(Extracted information Opens)

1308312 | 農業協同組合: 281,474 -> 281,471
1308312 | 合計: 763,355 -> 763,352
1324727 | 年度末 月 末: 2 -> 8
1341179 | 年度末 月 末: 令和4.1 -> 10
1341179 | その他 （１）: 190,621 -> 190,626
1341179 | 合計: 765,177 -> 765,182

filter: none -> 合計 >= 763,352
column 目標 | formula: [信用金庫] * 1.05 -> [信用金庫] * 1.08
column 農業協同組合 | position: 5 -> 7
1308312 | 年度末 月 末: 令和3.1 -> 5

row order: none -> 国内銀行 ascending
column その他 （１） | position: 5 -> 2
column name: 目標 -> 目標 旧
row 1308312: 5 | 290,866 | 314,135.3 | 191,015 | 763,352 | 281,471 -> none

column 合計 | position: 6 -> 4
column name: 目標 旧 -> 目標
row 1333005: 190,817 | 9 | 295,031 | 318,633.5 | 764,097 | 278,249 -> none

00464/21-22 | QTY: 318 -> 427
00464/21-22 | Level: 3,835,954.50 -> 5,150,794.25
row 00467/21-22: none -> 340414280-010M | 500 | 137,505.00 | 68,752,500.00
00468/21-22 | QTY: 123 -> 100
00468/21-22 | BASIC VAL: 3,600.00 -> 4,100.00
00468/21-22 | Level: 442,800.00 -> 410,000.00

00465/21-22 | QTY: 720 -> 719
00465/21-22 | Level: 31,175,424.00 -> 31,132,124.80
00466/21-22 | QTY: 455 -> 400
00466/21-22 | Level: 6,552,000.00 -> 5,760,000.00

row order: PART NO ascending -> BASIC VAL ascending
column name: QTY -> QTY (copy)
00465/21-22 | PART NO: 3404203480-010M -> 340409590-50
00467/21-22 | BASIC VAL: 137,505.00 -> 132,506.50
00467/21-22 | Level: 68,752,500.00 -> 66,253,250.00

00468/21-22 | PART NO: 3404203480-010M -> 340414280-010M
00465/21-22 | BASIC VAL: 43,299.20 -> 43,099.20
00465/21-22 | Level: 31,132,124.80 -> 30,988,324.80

(Extracted information Closes)

Directions for this task
Write each record out again exactly.

Written answer
1308312 | 農業協同組合: 281,474 -> 281,471
1308312 | 合計: 763,355 -> 763,352
1324727 | 年度末 月 末: 2 -> 8
1341179 | 年度末 月 末: 令和4.1 -> 10
1341179 | その他 （１）: 190,621 -> 190,626
1341179 | 合計: 765,177 -> 765,182

filter: none -> 合計 >= 763,352
column 目標 | formula: [信用金庫] * 1.05 -> [信用金庫] * 1.08
column 農業協同組合 | position: 5 -> 7
1308312 | 年度末 月 末: 令和3.1 -> 5

row order: none -> 国内銀行 ascending
column その他 （１） | position: 5 -> 2
column name: 目標 -> 目標 旧
row 1308312: 5 | 290,866 | 314,135.3 | 191,015 | 763,352 | 281,471 -> none

column 合計 | position: 6 -> 4
column name: 目標 旧 -> 目標
row 1333005: 190,817 | 9 | 295,031 | 318,633.5 | 764,097 | 278,249 -> none

00464/21-22 | QTY: 318 -> 427
00464/21-22 | Level: 3,835,954.50 -> 5,150,794.25
row 00467/21-22: none -> 340414280-010M | 500 | 137,505.00 | 68,752,500.00
00468/21-22 | QTY: 123 -> 100
00468/21-22 | BASIC VAL: 3,600.00 -> 4,100.00
00468/21-22 | Level: 442,800.00 -> 410,000.00

00465/21-22 | QTY: 720 -> 719
00465/21-22 | Level: 31,175,424.00 -> 31,132,124.80
00466/21-22 | QTY: 455 -> 400
00466/21-22 | Level: 6,552,000.00 -> 5,760,000.00

row order: PART NO ascending -> BASIC VAL ascending
column name: QTY -> QTY (copy)
00465/21-22 | PART NO: 3404203480-010M -> 340409590-50
00467/21-22 | BASIC VAL: 137,505.00 -> 132,506.50
00467/21-22 | Level: 68,752,500.00 -> 66,253,250.00

00468/21-22 | PART NO: 3404203480-010M -> 340414280-010M
00465/21-22 | BASIC VAL: 43,299.20 -> 43,099.20
00465/21-22 | Level: 31,132,124.80 -> 30,988,324.80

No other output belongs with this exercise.